**ENTRIES PROVIDED**.
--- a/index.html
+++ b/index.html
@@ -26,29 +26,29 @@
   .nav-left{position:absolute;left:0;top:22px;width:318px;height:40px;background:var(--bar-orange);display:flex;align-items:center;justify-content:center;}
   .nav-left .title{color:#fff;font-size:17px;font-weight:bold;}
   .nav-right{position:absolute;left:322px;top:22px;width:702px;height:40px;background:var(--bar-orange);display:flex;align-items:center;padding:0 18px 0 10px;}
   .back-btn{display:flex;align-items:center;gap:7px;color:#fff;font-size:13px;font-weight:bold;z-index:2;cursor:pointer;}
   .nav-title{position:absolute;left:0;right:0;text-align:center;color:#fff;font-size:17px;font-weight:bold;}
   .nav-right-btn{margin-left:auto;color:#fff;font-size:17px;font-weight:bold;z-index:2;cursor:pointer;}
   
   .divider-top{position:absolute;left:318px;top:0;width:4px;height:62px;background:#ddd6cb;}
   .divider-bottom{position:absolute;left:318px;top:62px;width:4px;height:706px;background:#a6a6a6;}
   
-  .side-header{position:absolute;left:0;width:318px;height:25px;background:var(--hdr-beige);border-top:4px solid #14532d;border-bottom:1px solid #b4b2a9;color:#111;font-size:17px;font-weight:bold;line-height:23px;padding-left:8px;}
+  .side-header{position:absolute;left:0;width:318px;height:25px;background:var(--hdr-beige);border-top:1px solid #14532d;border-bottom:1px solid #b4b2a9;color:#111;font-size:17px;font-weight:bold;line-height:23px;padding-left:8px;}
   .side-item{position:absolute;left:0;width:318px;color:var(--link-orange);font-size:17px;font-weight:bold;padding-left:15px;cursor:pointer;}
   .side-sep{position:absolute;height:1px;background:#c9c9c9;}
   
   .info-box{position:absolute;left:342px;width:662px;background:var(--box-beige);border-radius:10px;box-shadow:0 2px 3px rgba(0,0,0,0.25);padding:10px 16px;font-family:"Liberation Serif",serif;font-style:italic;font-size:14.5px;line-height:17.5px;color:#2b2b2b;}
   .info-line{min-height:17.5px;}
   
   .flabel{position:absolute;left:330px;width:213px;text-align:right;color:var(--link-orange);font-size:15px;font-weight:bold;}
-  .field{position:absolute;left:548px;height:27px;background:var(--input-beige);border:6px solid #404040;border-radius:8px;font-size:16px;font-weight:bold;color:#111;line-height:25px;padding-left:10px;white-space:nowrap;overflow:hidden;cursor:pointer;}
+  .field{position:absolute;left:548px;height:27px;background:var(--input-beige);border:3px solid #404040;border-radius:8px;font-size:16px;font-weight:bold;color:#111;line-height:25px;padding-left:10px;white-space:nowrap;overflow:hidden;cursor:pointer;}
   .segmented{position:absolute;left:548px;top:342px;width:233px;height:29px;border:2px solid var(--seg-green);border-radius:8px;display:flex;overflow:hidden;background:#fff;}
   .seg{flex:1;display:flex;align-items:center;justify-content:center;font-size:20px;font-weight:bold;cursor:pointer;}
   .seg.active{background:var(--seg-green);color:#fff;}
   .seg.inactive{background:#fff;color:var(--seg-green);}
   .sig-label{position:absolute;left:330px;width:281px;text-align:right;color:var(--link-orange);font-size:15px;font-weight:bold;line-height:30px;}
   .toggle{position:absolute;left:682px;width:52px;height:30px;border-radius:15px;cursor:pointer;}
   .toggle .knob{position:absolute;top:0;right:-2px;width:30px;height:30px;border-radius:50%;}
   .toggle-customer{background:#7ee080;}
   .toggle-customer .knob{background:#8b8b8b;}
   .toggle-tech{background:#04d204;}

**DIRECTIONS**.
Write out all of the records once more, exactly.

**WRITTEN ANSWER**.
--- a/index.html
+++ b/index.html
@@ -26,29 +26,29 @@
   .nav-left{position:absolute;left:0;top:22px;width:318px;height:40px;background:var(--bar-orange);display:flex;align-items:center;justify-content:center;}
   .nav-left .title{color:#fff;font-size:17px;font-weight:bold;}
   .nav-right{position:absolute;left:322px;top:22px;width:702px;height:40px;background:var(--bar-orange);display:flex;align-items:center;padding:0 18px 0 10px;}
   .back-btn{display:flex;align-items:center;gap:7px;color:#fff;font-size:13px;font-weight:bold;z-index:2;cursor:pointer;}
   .nav-title{position:absolute;left:0;right:0;text-align:center;color:#fff;font-size:17px;font-weight:bold;}
   .nav-right-btn{margin-left:auto;color:#fff;font-size:17px;font-weight:bold;z-index:2;cursor:pointer;}
   
   .divider-top{position:absolute;left:318px;top:0;width:4px;height:62px;background:#ddd6cb;}
   .divider-bottom{position:absolute;left:318px;top:62px;width:4px;height:706px;background:#a6a6a6;}
   
-  .side-header{position:absolute;left:0;width:318px;height:25px;background:var(--hdr-beige);border-top:4px solid #14532d;border-bottom:1px solid #b4b2a9;color:#111;font-size:17px;font-weight:bold;line-height:23px;padding-left:8px;}
+  .side-header{position:absolute;left:0;width:318px;height:25px;background:var(--hdr-beige);border-top:1px solid #14532d;border-bottom:1px solid #b4b2a9;color:#111;font-size:17px;font-weight:bold;line-height:23px;padding-left:8px;}
   .side-item{position:absolute;left:0;width:318px;color:var(--link-orange);font-size:17px;font-weight:bold;padding-left:15px;cursor:pointer;}
   .side-sep{position:absolute;height:1px;background:#c9c9c9;}
   
   .info-box{position:absolute;left:342px;width:662px;background:var(--box-beige);border-radius:10px;box-shadow:0 2px 3px rgba(0,0,0,0.25);padding:10px 16px;font-family:"Liberation Serif",serif;font-style:italic;font-size:14.5px;line-height:17.5px;color:#2b2b2b;}
   .info-line{min-height:17.5px;}
   
   .flabel{position:absolute;left:330px;width:213px;text-align:right;color:var(--link-orange);font-size:15px;font-weight:bold;}
-  .field{position:absolute;left:548px;height:27px;background:var(--input-beige);border:6px solid #404040;border-radius:8px;font-size:16px;font-weight:bold;color:#111;line-height:25px;padding-left:10px;white-space:nowrap;overflow:hidden;cursor:pointer;}
+  .field{position:absolute;left:548px;height:27px;background:var(--input-beige);border:3px solid #404040;border-radius:8px;font-size:16px;font-weight:bold;color:#111;line-height:25px;padding-left:10px;white-space:nowrap;overflow:hidden;cursor:pointer;}
   .segmented{position:absolute;left:548px;top:342px;width:233px;height:29px;border:2px solid var(--seg-green);border-radius:8px;display:flex;overflow:hidden;background:#fff;}
   .seg{flex:1;display:flex;align-items:center;justify-content:center;font-size:20px;font-weight:bold;cursor:pointer;}
   .seg.active{background:var(--seg-green);color:#fff;}
   .seg.inactive{background:#fff;color:var(--seg-green);}
   .sig-label{position:absolute;left:330px;width:281px;text-align:right;color:var(--link-orange);font-size:15px;font-weight:bold;line-height:30px;}
   .toggle{position:absolute;left:682px;width:52px;height:30px;border-radius:15px;cursor:pointer;}
   .toggle .knob{position:absolute;top:0;right:-2px;width:30px;height:30px;border-radius:50%;}
   .toggle-customer{background:#7ee080;}
   .toggle-customer .knob{background:#8b8b8b;}
   .toggle-tech{background:#04d204;}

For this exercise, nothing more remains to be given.